Description Jan Friesse 2011-06-09 14:32:59 UTC
Created attachment 503906 [details]
Patch for first problem

Description of problem:
Problem 1:
in confdb_object_iter result of object_find_create is now properly
checked. object_find_create can return -1 if object doesn't exists.
Without this check, incorrect handle (memory garbage) was directly
passed to object_find_next.

Problem 2:
Following situation could happen:
- process 1 thru confdb creates find handle
- calls find iteration once
- different process 2 deletes object pointed by process 1 iterator
- process 1 calls iteration again ->
  object_find_instance->find_child_list is invalid pointer

-> segfault

Now object_find_create creates array of matching object handlers and
object_find_next uses that array together with check for name. This
prevents situation where between steps 2 and 3 new object is created
with different name but sadly with same handler.

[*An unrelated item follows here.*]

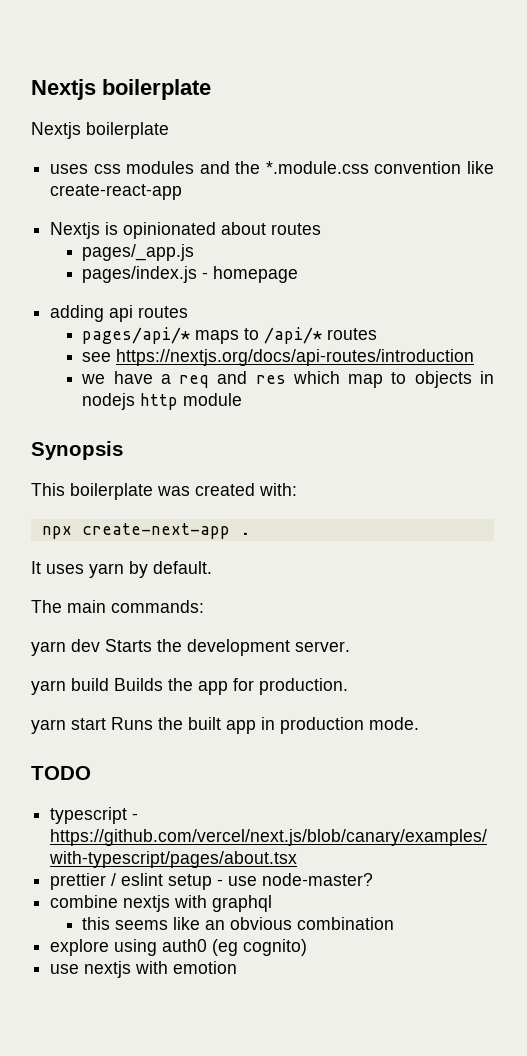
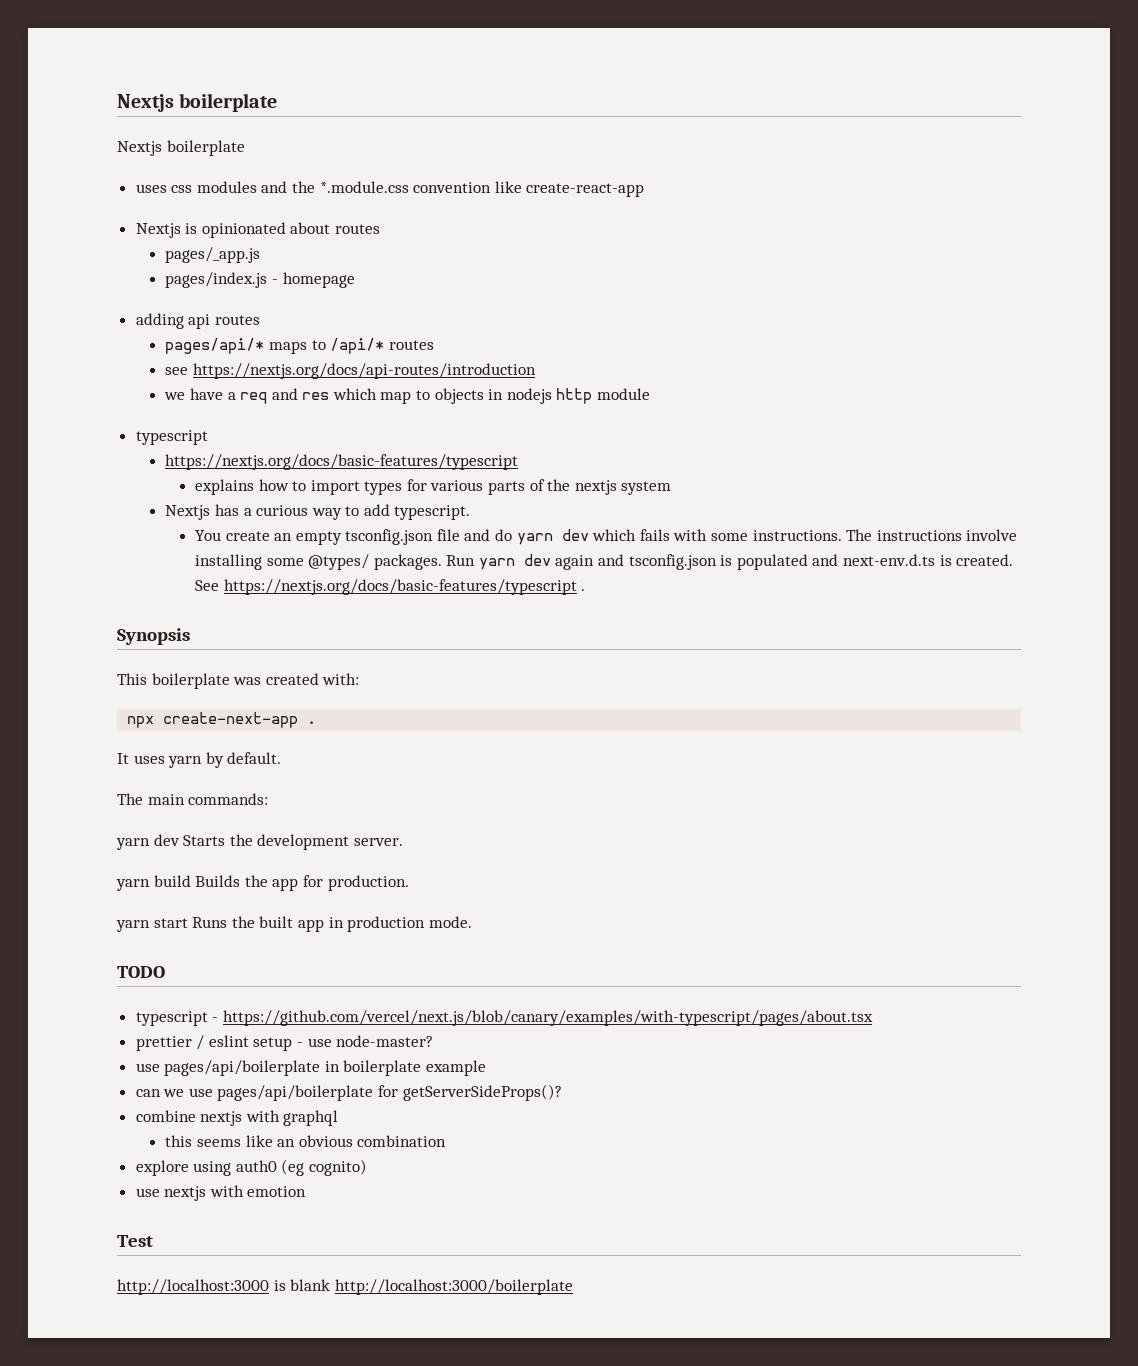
(243, 399) none -> [135,430,208,445] [165,454,519,470] [194,479,672,495] [165,504,471,520] [194,529,1018,545] [194,554,1014,570] [194,579,586,595] // typescript // https://nextjs.org/docs/basic-features/typescript // explains how to import types for various parts of the nextjs system // Nextjs has a curious way to add typescript. // You create an empty tsconfig.json file and do yarn dev which fails with some instructions. The instructions involve installing some @types/ packages. Run yarn dev again and tsconfig.json is populated and next-env.d.ts is created. See https://nextjs.org/docs/basic-features/typescript .
(374, 879) none -> [135,1060,487,1076] [135,1084,562,1101] // use pages/api/boilerplate in boilerplate example // can we use pages/api/boilerplate for getServerSideProps()?
(238, 967) none -> [117,1235,153,1247] [117,1279,573,1295] // Test // http://localhost:3000 is blank http://localhost:3000/boilerplate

Version-Release number of selected component (if applicable):
Corosync master

How reproducible:
Often but it's race so depends on HW, ... Problem 1 is visible in valgrind.

Steps to Reproduce:
One node.
# for i in `seq 1 5`;do (while true;do corosync-objctl -a | grep closed;done)& done 
# corosync -f
  
Actual results:
segfault

Expected results:
no segfault

Additional info:

Comment 1 Jan Friesse 2011-06-09 14:33:43 UTC
Created attachment 503907 [details]
Patch for second problem

Comment 2 Jan Friesse 2011-06-09 14:35:39 UTC
Created attachment 503909 [details]
test-confdb patch which checks first problem in valgrind

Corosync must be running thru valgrind

Comment 3 Jan Friesse 2011-06-09 14:36:01 UTC
Patches posted to ML

Comment 5 Jan Friesse 2011-06-10 12:15:28 UTC
Created attachment 504088 [details]
First patch backprted to current RHEL 6 package

Comment 10 Steven Dake 2011-10-27 18:47:37 UTC
    Technical note added. If any revisions are required, please edit the "Technical Notes" field
    accordingly. All revisions will be proofread by the Engineering Content Services team.
    
    New Contents:
Cause: A race condition in the internal confdb data storage system would had incorrect mutual exclusion.
  Consequence: Corosync would segfault under rare and contrived circumstances.
  Fix: The race condition was fixed.
  Result: Corosync no longer segfaults.

Comment 11 errata-xmlrpc 2011-12-06 11:51:01 UTC
Since the problem described in this bug report should be
resolved in a recent advisory, it has been closed with a
resolution of ERRATA.

For information on the advisory, and where to find the updated
files, follow the link below.

If the solution does not work for you, open a new bug report.

http://rhn.redhat.com/errata/RHBA-2011-1515.html